Task details →
In the entries below, find the string "Please" and return each line holding it.

Supplied information →

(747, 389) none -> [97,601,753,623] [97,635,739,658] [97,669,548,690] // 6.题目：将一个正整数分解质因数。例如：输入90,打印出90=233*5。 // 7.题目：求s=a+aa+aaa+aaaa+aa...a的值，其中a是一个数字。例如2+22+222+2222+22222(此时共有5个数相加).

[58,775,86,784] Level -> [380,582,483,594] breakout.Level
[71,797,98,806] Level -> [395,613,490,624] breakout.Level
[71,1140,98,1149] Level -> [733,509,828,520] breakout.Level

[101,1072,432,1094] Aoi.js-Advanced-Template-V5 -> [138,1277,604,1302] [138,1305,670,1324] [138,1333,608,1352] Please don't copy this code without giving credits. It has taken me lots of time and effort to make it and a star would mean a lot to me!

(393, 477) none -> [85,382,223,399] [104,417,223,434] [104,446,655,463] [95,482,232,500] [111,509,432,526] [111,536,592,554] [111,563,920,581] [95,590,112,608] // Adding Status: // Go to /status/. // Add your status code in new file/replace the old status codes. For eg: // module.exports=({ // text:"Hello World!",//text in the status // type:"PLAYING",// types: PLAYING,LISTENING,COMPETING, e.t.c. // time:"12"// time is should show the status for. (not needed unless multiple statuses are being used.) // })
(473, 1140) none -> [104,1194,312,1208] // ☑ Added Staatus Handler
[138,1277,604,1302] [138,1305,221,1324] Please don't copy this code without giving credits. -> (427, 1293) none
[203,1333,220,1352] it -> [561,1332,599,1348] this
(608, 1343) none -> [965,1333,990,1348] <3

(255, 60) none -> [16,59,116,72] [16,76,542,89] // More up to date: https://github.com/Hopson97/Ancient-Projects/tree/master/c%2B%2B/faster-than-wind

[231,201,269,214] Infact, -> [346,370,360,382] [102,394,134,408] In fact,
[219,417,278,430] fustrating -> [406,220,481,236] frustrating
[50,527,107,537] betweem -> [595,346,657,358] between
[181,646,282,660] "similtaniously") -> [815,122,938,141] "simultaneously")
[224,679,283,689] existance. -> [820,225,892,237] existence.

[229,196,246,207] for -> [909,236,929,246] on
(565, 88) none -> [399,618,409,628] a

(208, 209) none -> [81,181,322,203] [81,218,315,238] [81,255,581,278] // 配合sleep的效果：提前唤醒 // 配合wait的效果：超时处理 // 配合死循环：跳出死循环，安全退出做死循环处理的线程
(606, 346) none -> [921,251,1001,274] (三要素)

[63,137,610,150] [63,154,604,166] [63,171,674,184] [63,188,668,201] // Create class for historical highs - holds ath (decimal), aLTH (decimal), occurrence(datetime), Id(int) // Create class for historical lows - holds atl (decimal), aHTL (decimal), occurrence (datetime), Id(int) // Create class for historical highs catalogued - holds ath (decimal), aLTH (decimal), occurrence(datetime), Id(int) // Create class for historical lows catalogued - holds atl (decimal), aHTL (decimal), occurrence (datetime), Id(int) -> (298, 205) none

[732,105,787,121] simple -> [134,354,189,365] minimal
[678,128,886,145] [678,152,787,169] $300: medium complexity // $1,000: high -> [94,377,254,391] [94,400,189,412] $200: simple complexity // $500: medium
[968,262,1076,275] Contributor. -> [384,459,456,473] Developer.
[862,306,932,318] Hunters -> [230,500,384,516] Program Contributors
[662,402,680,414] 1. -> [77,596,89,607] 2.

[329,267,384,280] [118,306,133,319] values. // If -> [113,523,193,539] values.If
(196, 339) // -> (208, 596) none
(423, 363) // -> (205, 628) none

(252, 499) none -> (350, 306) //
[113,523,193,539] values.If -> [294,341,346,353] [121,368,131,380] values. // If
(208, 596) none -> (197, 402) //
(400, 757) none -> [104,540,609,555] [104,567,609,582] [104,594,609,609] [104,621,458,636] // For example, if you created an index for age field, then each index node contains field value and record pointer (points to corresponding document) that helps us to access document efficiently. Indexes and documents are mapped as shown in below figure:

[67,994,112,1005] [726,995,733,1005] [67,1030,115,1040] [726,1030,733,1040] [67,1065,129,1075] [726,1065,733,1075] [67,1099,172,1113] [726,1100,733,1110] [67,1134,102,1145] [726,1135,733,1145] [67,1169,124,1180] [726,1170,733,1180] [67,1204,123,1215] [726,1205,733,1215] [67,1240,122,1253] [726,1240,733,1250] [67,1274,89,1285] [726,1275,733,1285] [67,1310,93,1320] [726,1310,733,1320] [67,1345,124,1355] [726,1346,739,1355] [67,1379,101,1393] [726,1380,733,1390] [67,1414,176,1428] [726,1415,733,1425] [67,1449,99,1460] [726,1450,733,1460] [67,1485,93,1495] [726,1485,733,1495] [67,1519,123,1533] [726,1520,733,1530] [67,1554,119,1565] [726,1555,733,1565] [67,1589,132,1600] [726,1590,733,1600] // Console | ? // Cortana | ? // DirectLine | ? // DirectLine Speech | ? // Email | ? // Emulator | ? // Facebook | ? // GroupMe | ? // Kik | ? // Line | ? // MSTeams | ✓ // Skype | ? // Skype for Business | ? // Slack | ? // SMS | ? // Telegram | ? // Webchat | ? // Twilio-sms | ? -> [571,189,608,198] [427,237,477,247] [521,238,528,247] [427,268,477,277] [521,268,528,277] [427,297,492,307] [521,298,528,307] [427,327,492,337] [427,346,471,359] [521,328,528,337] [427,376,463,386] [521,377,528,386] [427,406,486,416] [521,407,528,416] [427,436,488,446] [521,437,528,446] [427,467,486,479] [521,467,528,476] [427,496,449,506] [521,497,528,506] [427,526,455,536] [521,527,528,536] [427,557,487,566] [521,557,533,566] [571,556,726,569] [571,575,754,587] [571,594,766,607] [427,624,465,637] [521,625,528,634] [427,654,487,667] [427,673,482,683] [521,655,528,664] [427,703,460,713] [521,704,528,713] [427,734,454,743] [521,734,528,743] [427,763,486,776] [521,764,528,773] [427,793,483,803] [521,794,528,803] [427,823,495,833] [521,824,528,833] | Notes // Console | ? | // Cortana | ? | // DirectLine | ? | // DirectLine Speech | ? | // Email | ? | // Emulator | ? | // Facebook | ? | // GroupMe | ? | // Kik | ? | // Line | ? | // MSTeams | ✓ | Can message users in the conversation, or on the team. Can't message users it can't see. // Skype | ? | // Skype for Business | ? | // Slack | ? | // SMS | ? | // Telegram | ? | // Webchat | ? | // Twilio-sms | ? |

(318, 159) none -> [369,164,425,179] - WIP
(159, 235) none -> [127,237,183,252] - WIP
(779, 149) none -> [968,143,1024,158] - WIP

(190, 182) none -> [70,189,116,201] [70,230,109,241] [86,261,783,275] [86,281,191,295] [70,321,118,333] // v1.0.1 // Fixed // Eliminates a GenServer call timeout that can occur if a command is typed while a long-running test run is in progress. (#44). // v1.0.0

Written answer →
[101,1072,432,1094] Aoi.js-Advanced-Template-V5 -> [138,1277,604,1302] [138,1305,670,1324] [138,1333,608,1352] Please don't copy this code without giving credits. It has taken me lots of time and effort to make it and a star would mean a lot to me!
[138,1277,604,1302] [138,1305,221,1324] Please don't copy this code without giving credits. -> (427, 1293) none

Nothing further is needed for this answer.